__TASK STATEMENT__
Would you restate, exactly as they appear, the lines from the one containing "- -- additional" through the end of the data below?

- - -

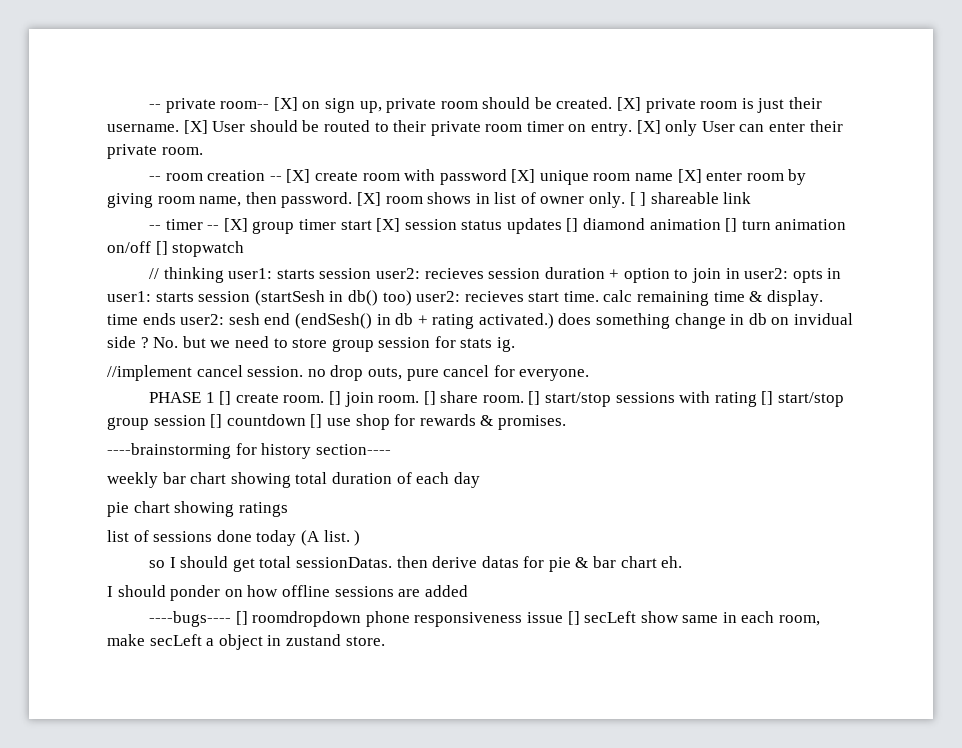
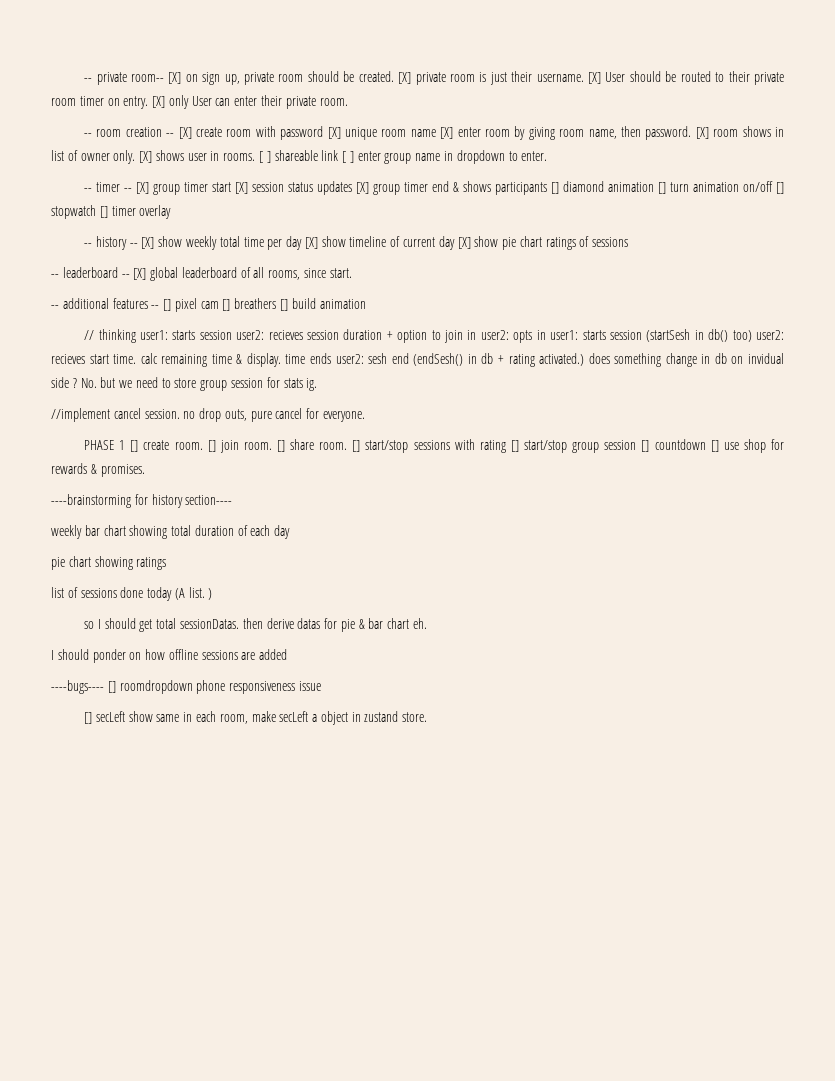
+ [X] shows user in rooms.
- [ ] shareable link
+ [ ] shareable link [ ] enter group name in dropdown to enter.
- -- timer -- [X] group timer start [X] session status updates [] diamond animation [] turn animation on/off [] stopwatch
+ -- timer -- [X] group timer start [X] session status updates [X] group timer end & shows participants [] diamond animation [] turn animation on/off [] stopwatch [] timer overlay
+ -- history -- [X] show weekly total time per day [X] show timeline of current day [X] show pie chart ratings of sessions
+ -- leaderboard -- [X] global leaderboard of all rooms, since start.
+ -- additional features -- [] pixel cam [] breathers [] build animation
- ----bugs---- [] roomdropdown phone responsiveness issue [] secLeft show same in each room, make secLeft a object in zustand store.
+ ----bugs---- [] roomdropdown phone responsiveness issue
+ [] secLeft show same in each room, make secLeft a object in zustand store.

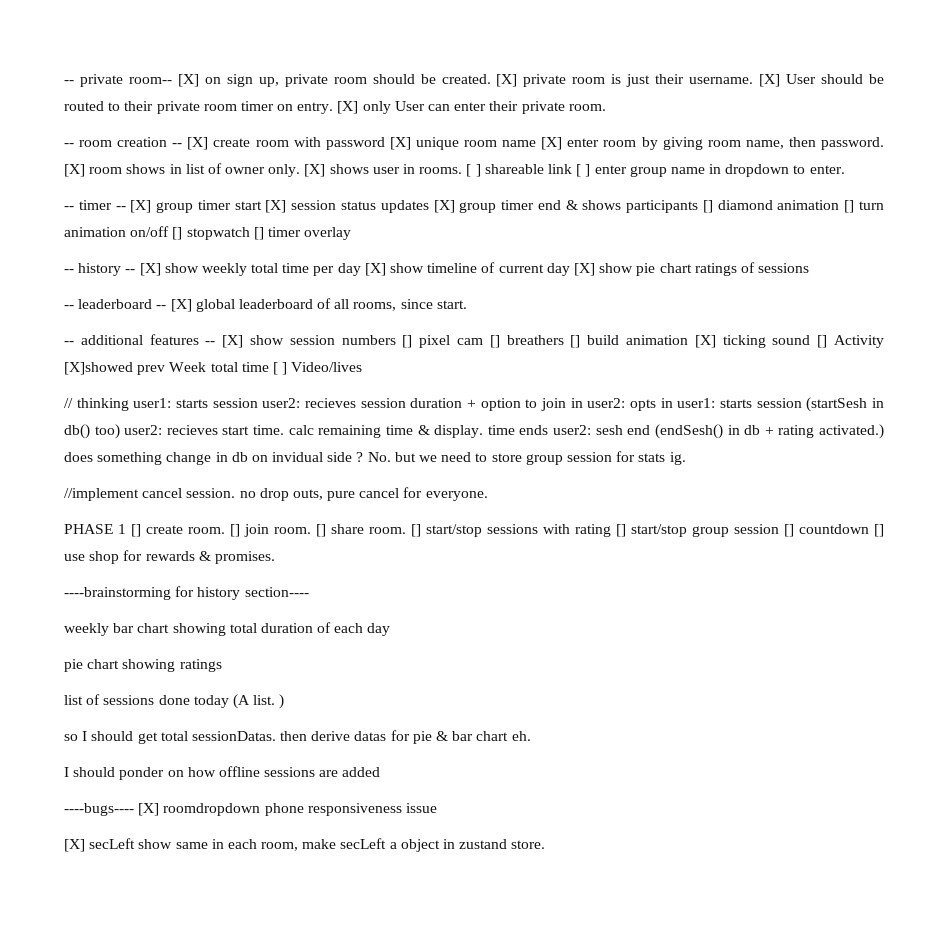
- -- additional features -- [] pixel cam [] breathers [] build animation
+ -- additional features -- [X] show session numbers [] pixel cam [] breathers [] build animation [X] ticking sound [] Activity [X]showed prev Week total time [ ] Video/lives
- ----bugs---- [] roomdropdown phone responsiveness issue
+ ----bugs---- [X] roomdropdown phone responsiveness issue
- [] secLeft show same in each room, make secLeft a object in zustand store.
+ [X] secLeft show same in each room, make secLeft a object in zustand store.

- - -

__SOLUTION BELOW__
- -- additional features -- [] pixel cam [] breathers [] build animation
+ -- additional features -- [X] show session numbers [] pixel cam [] breathers [] build animation [X] ticking sound [] Activity [X]showed prev Week total time [ ] Video/lives
- ----bugs---- [] roomdropdown phone responsiveness issue
+ ----bugs---- [X] roomdropdown phone responsiveness issue
- [] secLeft show same in each room, make secLeft a object in zustand store.
+ [X] secLeft show same in each room, make secLeft a object in zustand store.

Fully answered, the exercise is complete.